In 1914 Ernest Shackleton advertised for men to join the Ross Sea Party which would lay supply deposits for his 'Imperial Trans-Antarctic Expedition'. Three Victorians were selected for the ten-man shore party: Andrew Keith Jack (a physicist), Richard Walter Richards (a physics teacher from Bendigo), and Irvine Owen Gaze (a friend of Jack’s).
The Ross Sea party commenced laying supplies in 1915 unaware that Shackleton’s boat Endurance had been frozen in ice and subsequently torn apart on the opposite side of the continent (leading to Shackleton’s remarkable crossing of South Georgia in order to save his men). Thinking that Shackleton’s life depended on them, the Ross Sea Party continued their treacherous work, with three of the men perishing in the process. The seven survivors (including Jack, Richards and Gaze) were eventually rescued in 1917 by Shackleton and John King Davis.
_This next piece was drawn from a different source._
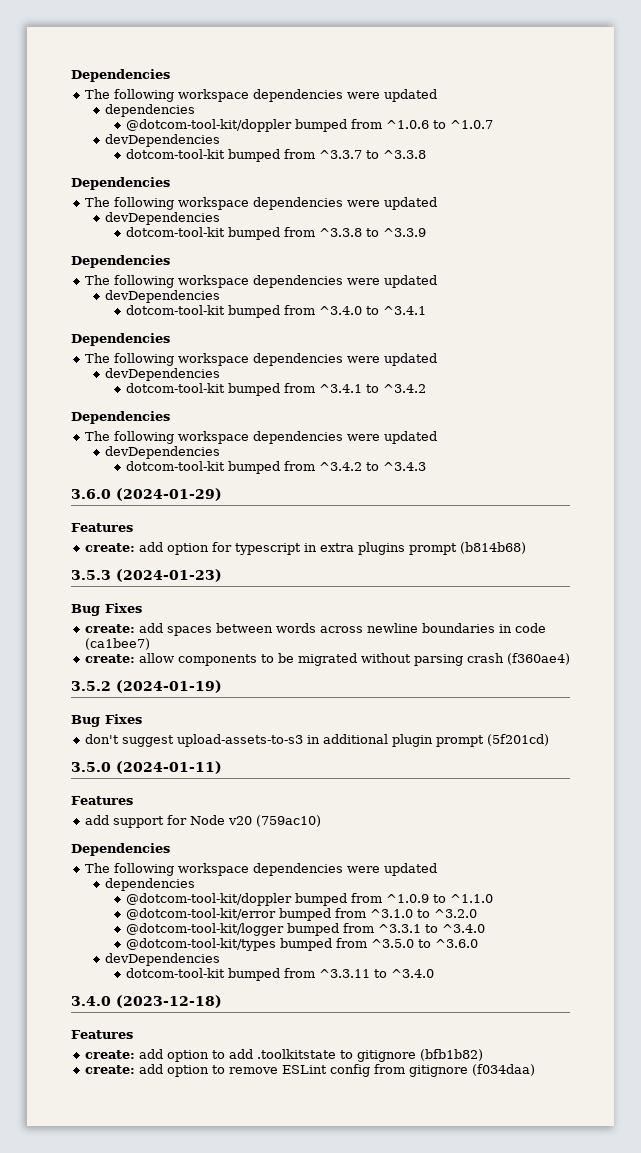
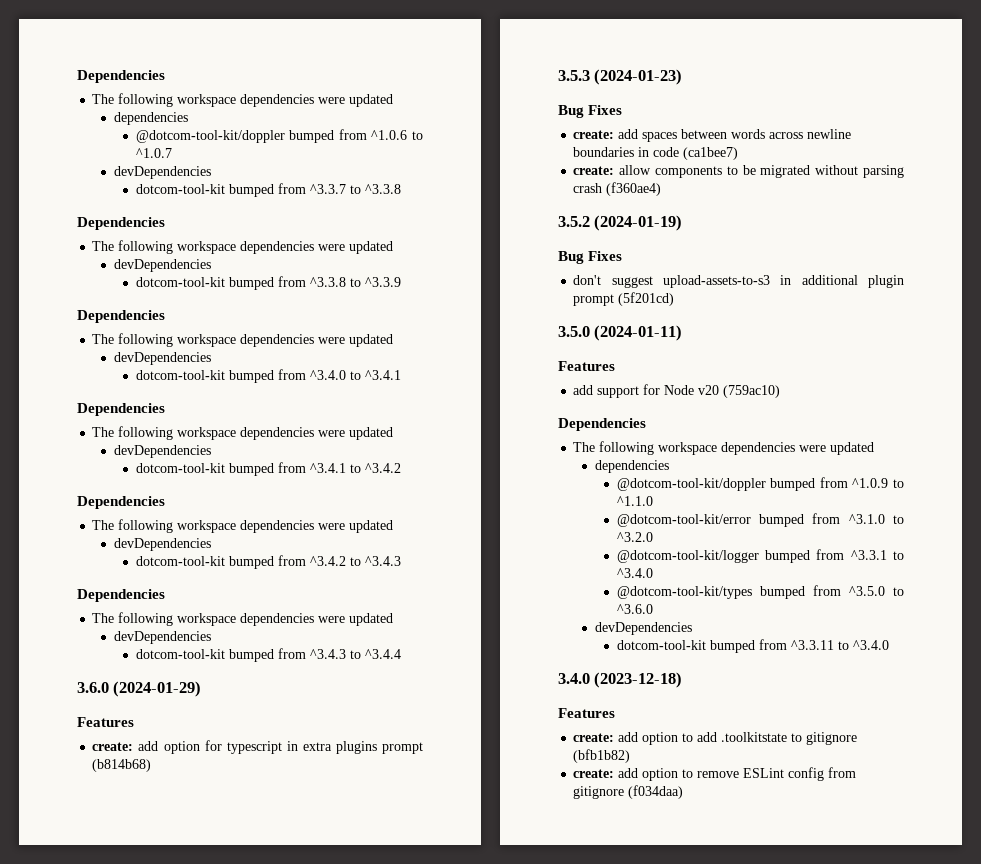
  dotcom-tool-kit bumped from ^3.4.2 to ^3.4.3
+ Dependencies
+ The following workspace dependencies were updated
+ devDependencies
+ dotcom-tool-kit bumped from ^3.4.3 to ^3.4.4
In total, the party’s sledging journeys encompassed 169 days, greater than any journey by Shackleton, Robert Scott, or Roald Amundsen – an extraordinary achievement.
Jack, Gaze and others in the party took striking photographs during their stay. Jack later compiled the hand coloured glass lantern slides, which along with his diaries, are housed at the State Library of Victoria.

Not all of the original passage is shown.